Output the records below in full, word for word; pictures do not belong in it.

> Dataset content
------------------------------

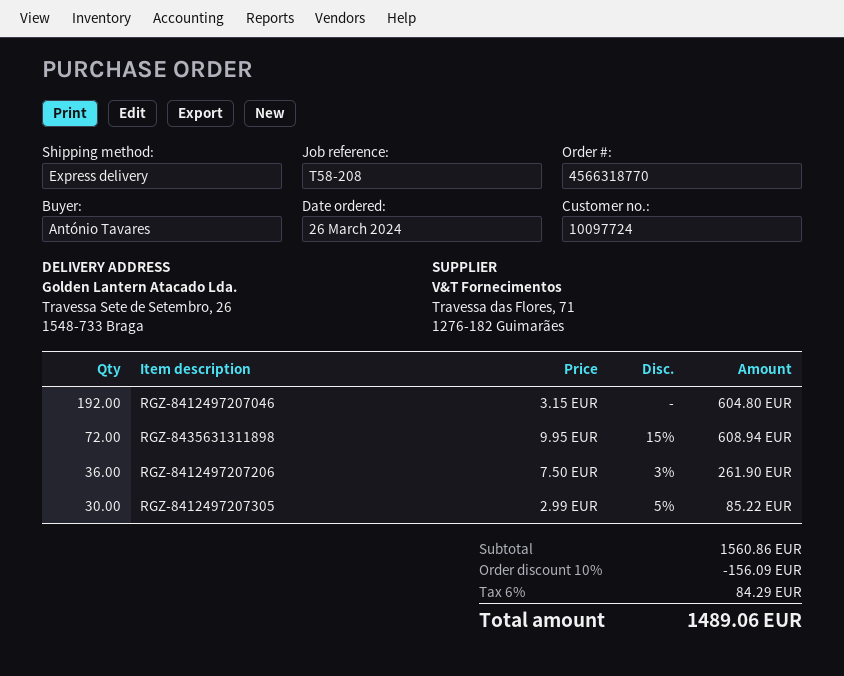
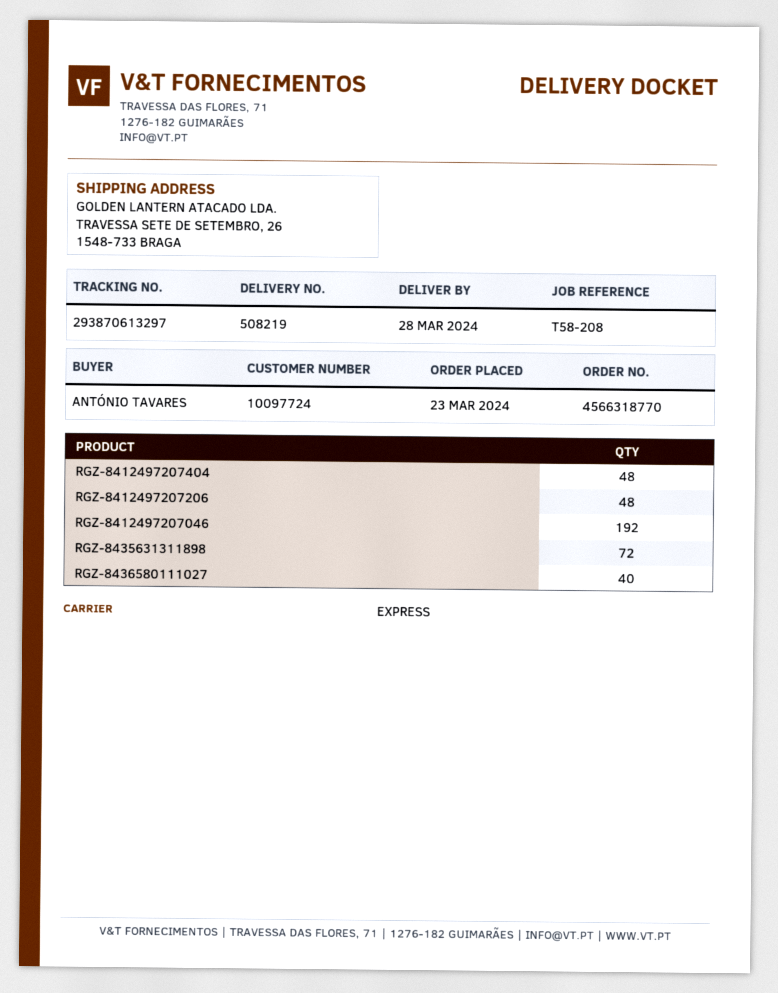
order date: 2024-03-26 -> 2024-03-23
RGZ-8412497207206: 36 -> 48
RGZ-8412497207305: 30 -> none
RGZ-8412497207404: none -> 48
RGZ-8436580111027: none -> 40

------------------------------

> Exercise answer
order date: 2024-03-26 -> 2024-03-23
RGZ-8412497207206: 36 -> 48
RGZ-8412497207305: 30 -> none
RGZ-8412497207404: none -> 48
RGZ-8436580111027: none -> 40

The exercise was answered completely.